The most recent maps produced for the Northern Ireland (NI) and Republic of Ireland (ROI) bovine viral diarrhoea (BVD) programmes show significant progress in reducing the incidence of the infection.

The maps were compiled by the Centre for Veterinary Epidemiology and Risk Analysis (CVERA), University College Dublin (UCD).

They show that progress has been made in 2023 thanks to the efforts of farmers and industry partners.

BVD maps

The anonymised maps have been produced through an ongoing collaboration between Animal Health Ireland (AHI) and Animal Health and Welfare NI (AHWNI) who coordinate the respective programmes, and the Department of Agriculture, Environment and Rural Affairs (DAERA) and the Department of Agriculture, Food and the Marine (DAFM).

The maps display a higher level of infection in NI compared to the ROI, with the need for the highest levels of biosecurity in infected herds, particularly in Co. Armagh, according to AHWNI.

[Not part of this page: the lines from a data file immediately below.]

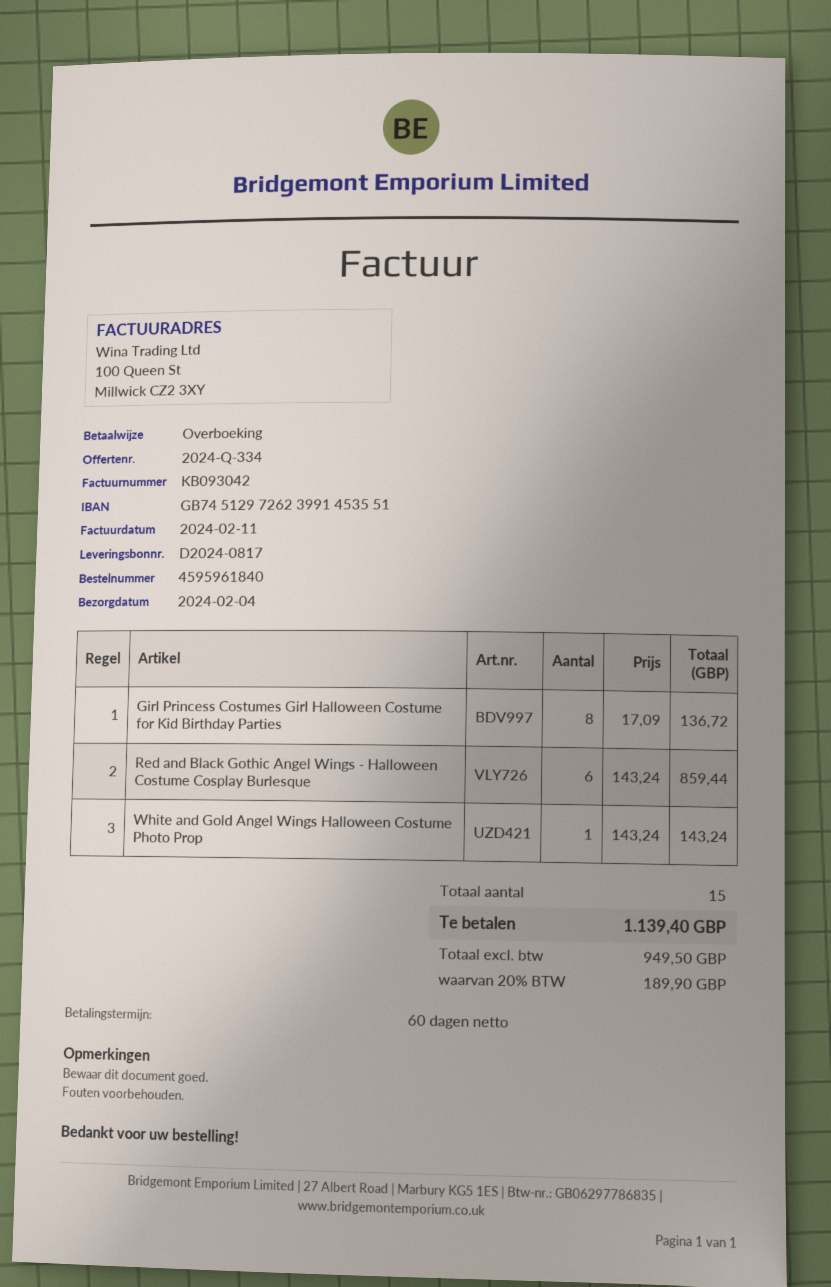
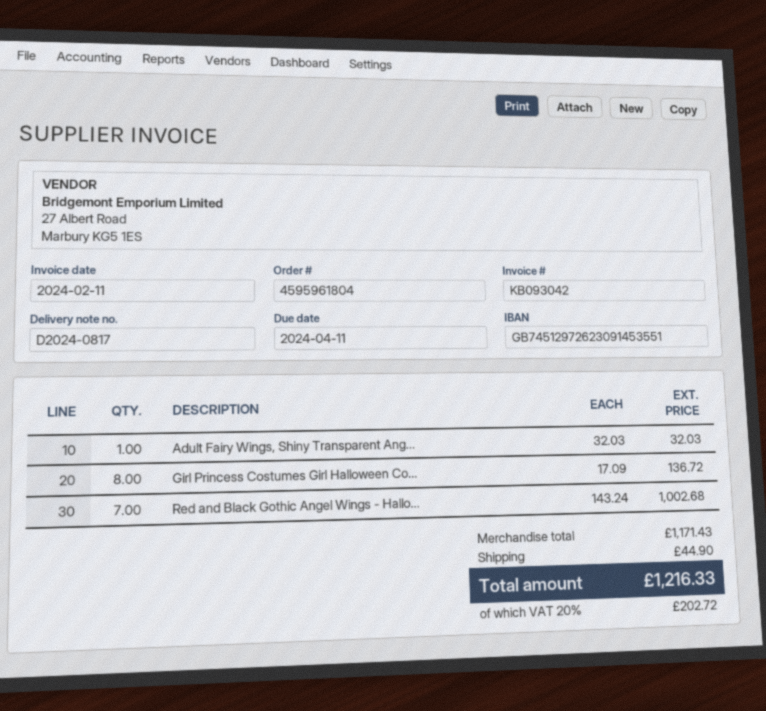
order number: 4595961840 -> 4595961804
bank account: GB74512972623991453551 -> GB74512972623091453551
Red and Black Gothic Angel Wings - Halloween Costume Cosplay Burlesque: 6 x 143.24 = 859.44 -> 7 x 143.24 = 1002.68
White and Gold Angel Wings Halloween Costume Photo Prop: 1 x 143.24 = 143.24 -> none
Adult Fairy Wings, Shiny Transparent Ang...: none -> 1 x 32.03 = 32.03
shipping: none -> 44.90
tax: 20% = 189.90 -> 20% = 202.72
total: 1139.40 -> 1216.33

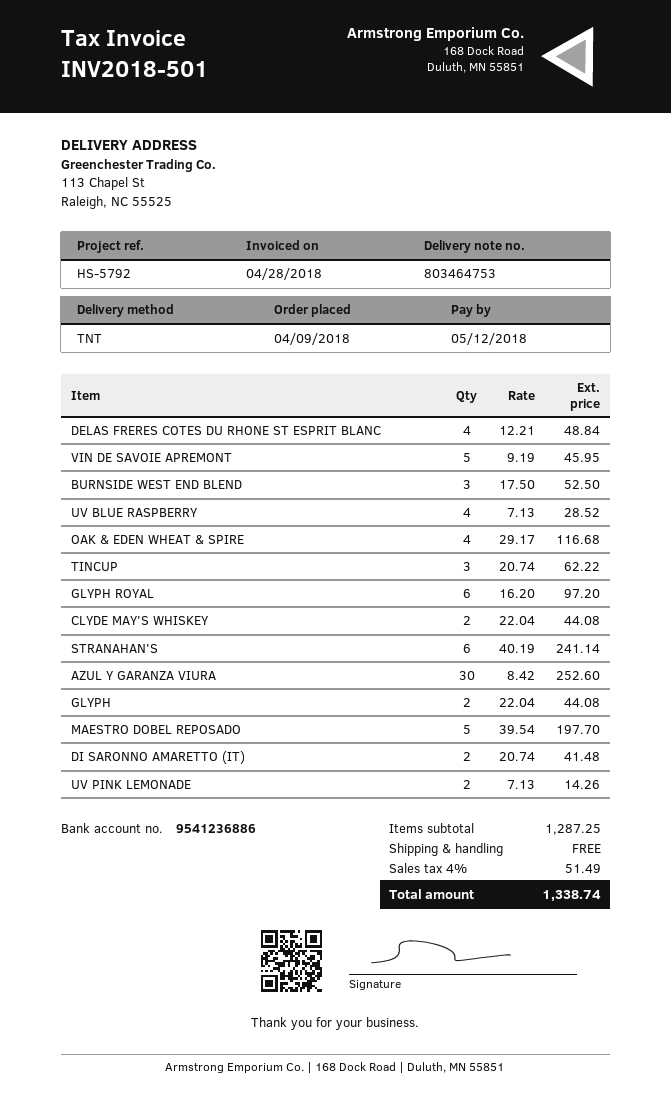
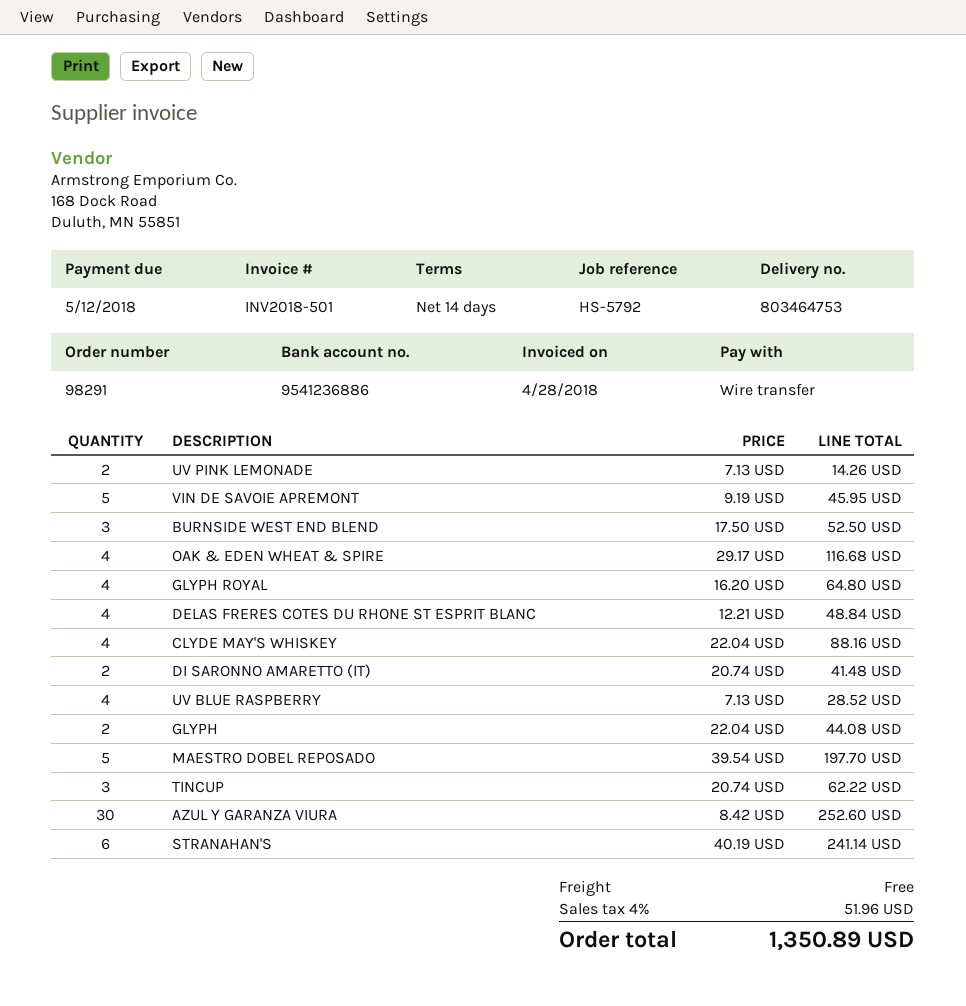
GLYPH ROYAL: 6 x 16.20 = 97.20 -> 4 x 16.20 = 64.80
CLYDE MAY'S WHISKEY: 2 x 22.04 = 44.08 -> 4 x 22.04 = 88.16
tax: 4% = 51.49 -> 4% = 51.96
total: 1338.74 -> 1350.89

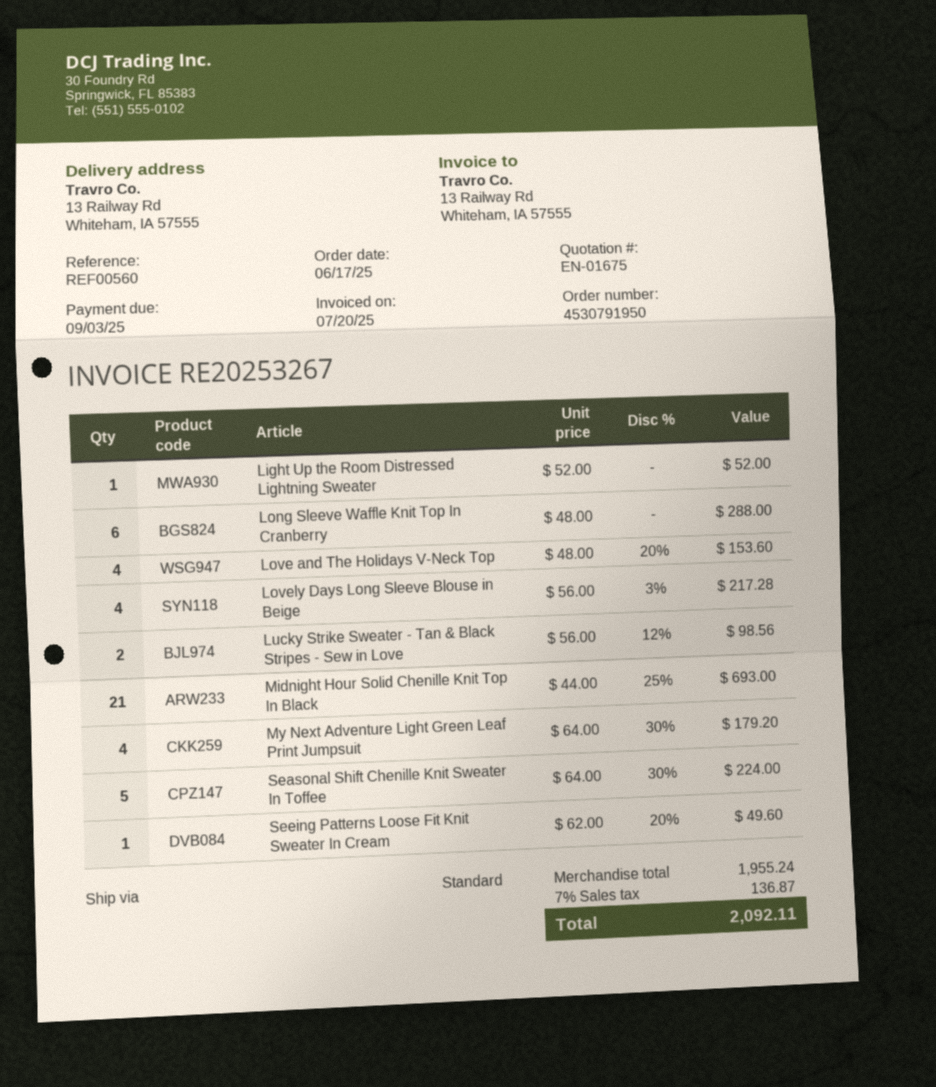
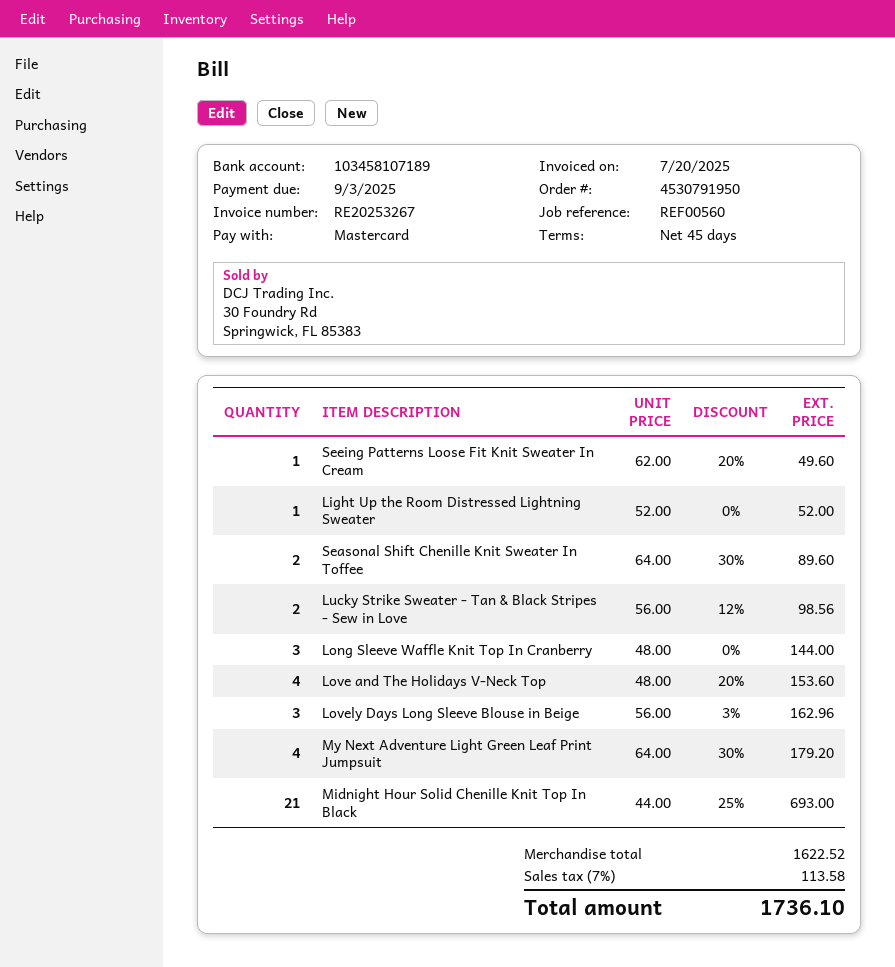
Long Sleeve Waffle Knit Top In Cranberry: 6 x 48.00 = 288.00 -> 3 x 48.00 = 144.00
Lovely Days Long Sleeve Blouse in Beige: 4 x 56.00 - 3% = 217.28 -> 3 x 56.00 - 3% = 162.96
Seasonal Shift Chenille Knit Sweater In Toffee: 5 x 64.00 - 30% = 224.00 -> 2 x 64.00 - 30% = 89.60
subtotal: 1955.24 -> 1622.52
tax: 7% = 136.87 -> 7% = 113.58
total: 2092.11 -> 1736.10

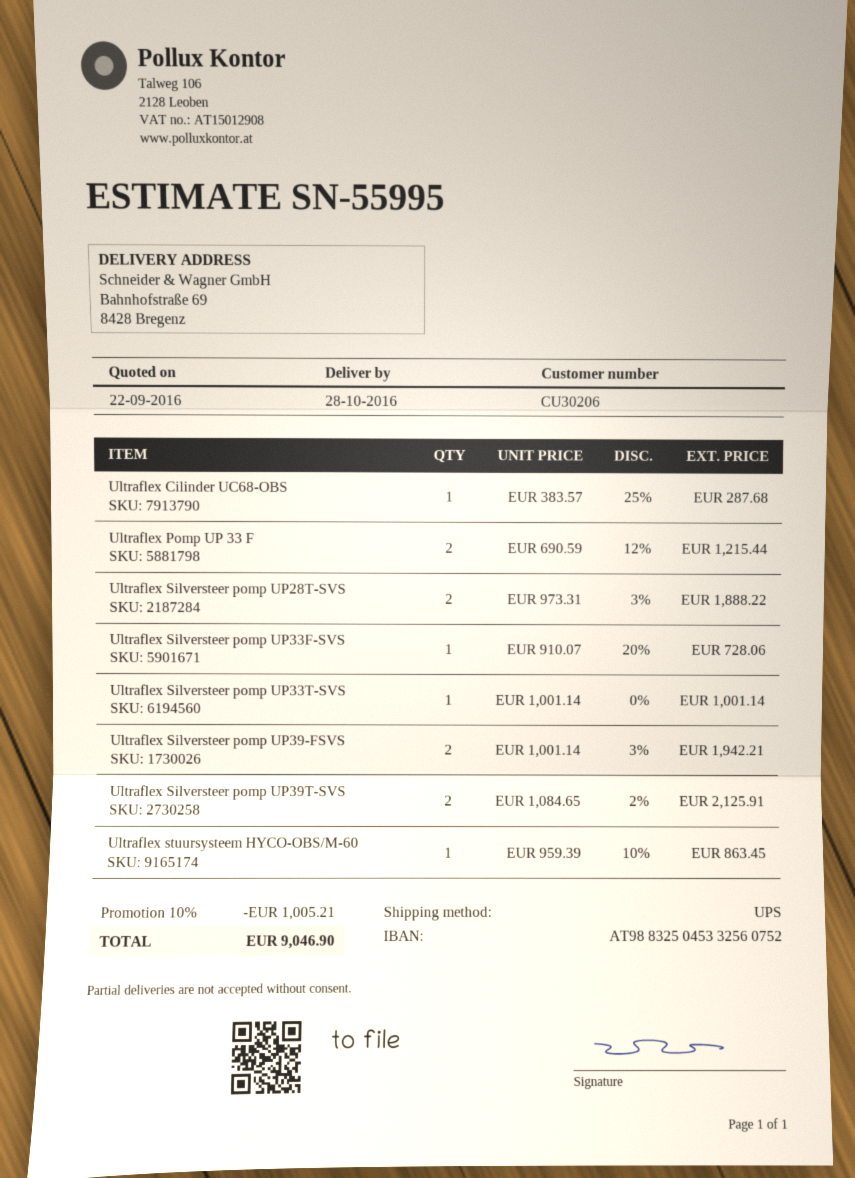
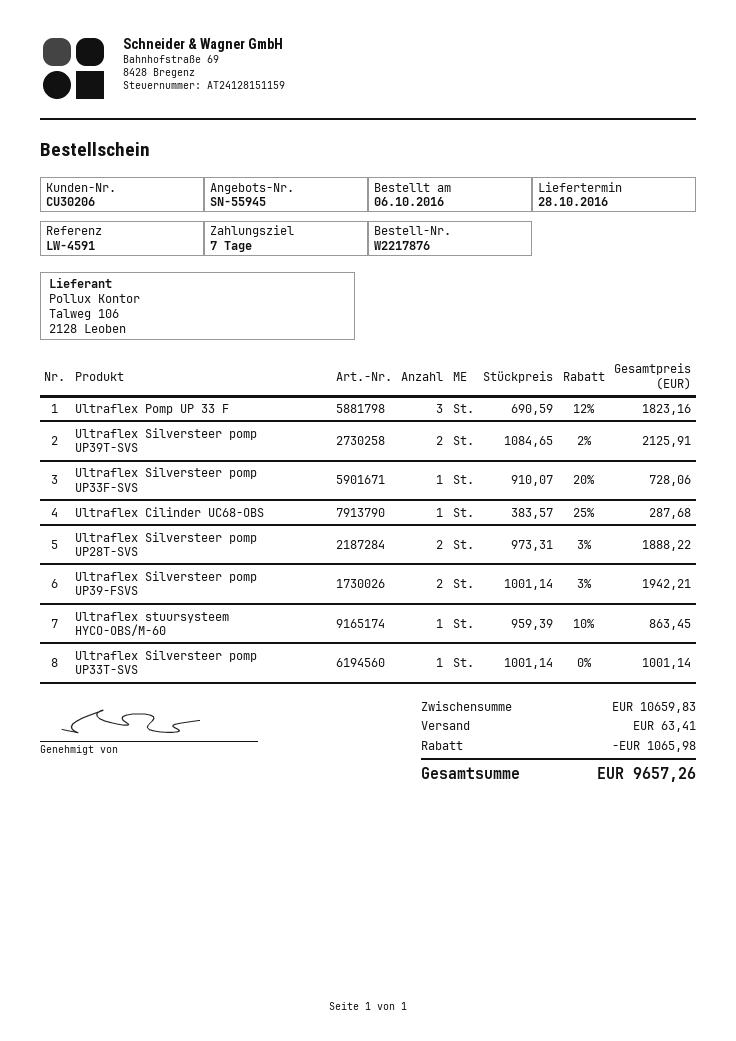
quote number: SN-55995 -> SN-55945
Ultraflex Pomp UP 33 F: 2 x 690.59 - 12% = 1215.44 -> 3 x 690.59 - 12% = 1823.16
discount: 1005.21 -> 1065.98
shipping: none -> 63.41
total: 9046.90 -> 9657.26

In NI, the animal level incidence has fallen from 0.264% at the end of 2022 to 0.211% at the
end of 2023.

The herd level incidence has decreased by over 76% since the start of the compulsory programme.

The further drop in disease levels in NI in 2023 has occurred due to several factors, in particular, there has been a notable decrease in the number of Persistently Infected (PI) animals that have been retained for 28 days following disclosure of positive results.

As a result, the risk of viral transmission to livestock on those farms and to neighbouring farms has been reduced, according to the agencies.


The NI BVD Implementation Group continues to request new legislation that will address the risks presented by movement of transiently infected or ‘Trojan’ animals out of breakdown herds.

The legislation would also provide for the sharing of information to allow other herds to make informed decisions about herd biosecurity and purchases.

AHWNI has said that it continues to engage with all herd owners whose herds are in breakdown situations, to advise on how the virus can be eradicated at the farm level.

AHWNI chief executive, Dr. Sam Strain commented: “The maps demonstrate the substantial advances that have been made in tackling BVD through both programmes.

“Crucially, the number of Persistently Infected animals that have been retained within NI has reduced very substantially, reflecting the considerable efforts of farmers and industry partners in addressing the infection.

“However, the contrast with ROI illustrates both what can be achieved with a wider range of programme tools, as well as what still needs to be done in NI.”